A couple of weeks later whilst sitting down with a friend for coffee the words came out of my mouth, so quietly that they nearly didn’t make it…”I think we’re going to postpone the wedding…” The response that came after it was something that I was so relieved to hear I can’t even explain. “THANK GOD!” followed by “You’ve waited too long to compromise” and “You’re going to get married some-day so give yourself the best chance to have the wedding of your dreams” and if the truth be told, it was everything I needed to hear. I broke down in tears. I didn’t want to give up, I wanted to keep fighting for the most long-awaited day of my life. I wanted to be Mrs.Woodland this year, but I couldn’t ignore my gut feeling and what my mind was telling me was for the best.
But now the decision has been made I can’t explain the relief I feel! Saturday 4th December will be the best day of our lives to-date! But I won’t be naive again – in all honestly, no one in this world knows how the next few months are going to unfold. Could we still be in this situation in 6 months time? We very well could be but we’ll deal with it when it comes. But we both agreed we had to give ourselves the chance to have the day we have been dreaming of, with the people who mean the most to us. If there’s one thing that 2020 has taught us, it’s that life matters. That the little things are so important and to hold onto your loved ones (once social distancing has been lifted) because you just don’t know what is around the corner.

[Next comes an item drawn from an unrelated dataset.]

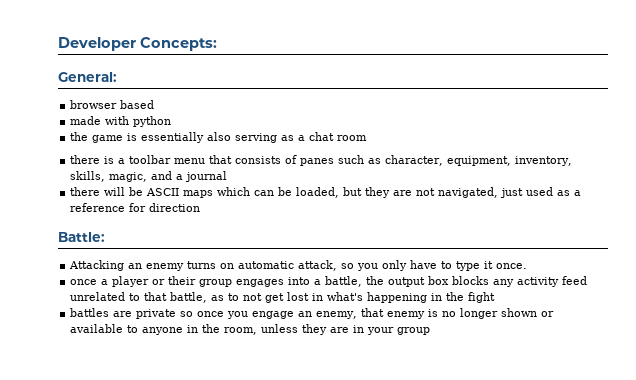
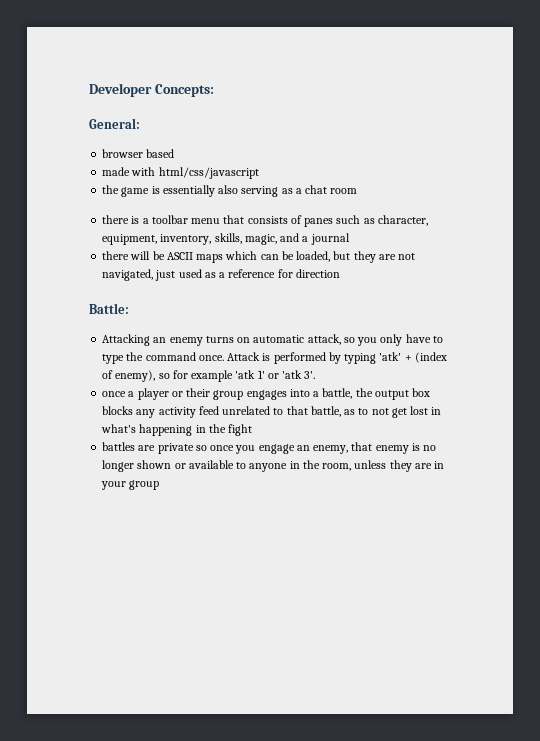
[133,116,172,127] python -> [158,167,259,179] html/css/javascript
[484,261,494,269] it -> [126,352,196,361] the command
(528, 266) none -> [227,352,447,364] [102,370,316,382] Attack is performed by typing 'atk' + (index of enemy), so for example 'atk 1' or 'atk 3'.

My advice to anyone who is trying to plan a wedding in the next 12 months is to just do what is true to yourselves, as individuals and as a couple. In the words of many Instagram influencers…”you do you”. One thing I’ve learnt from this experience is that as couples, even though we’re all is the same boat, they’re all very different shapes and sizes. For some couples the priority is to just be married at the end of the day or there may be many reasons why their wedding has to go ahead this year. But for others a wedding has many different dimensions that are just as important. I’m not going to sit here and deny that it’s not about the party and the dress as much as the marriage…because for me, it is! I love dancing, food, hugging, kissing and celebrating, and of course working in a bridal shop, I also LOVE wedding dresses! The priorities for slightly Jamie are different as he hates being centre of attention, but we’ve worked together in making the decision as a team, and that’s what is most important.
I guess, as it goes, this experience has been an amazing test for our relationship, because if you can survive being in lock-down together for 3 months and to plan a wedding during a pandemic without any major relationship problems arising, then you’re definitely making the right choice for a life partner! So here we go, it’s time to start the countdown again. 15 months to go until I become Mrs. Woodland and I CAN’T BLOODY WAIT!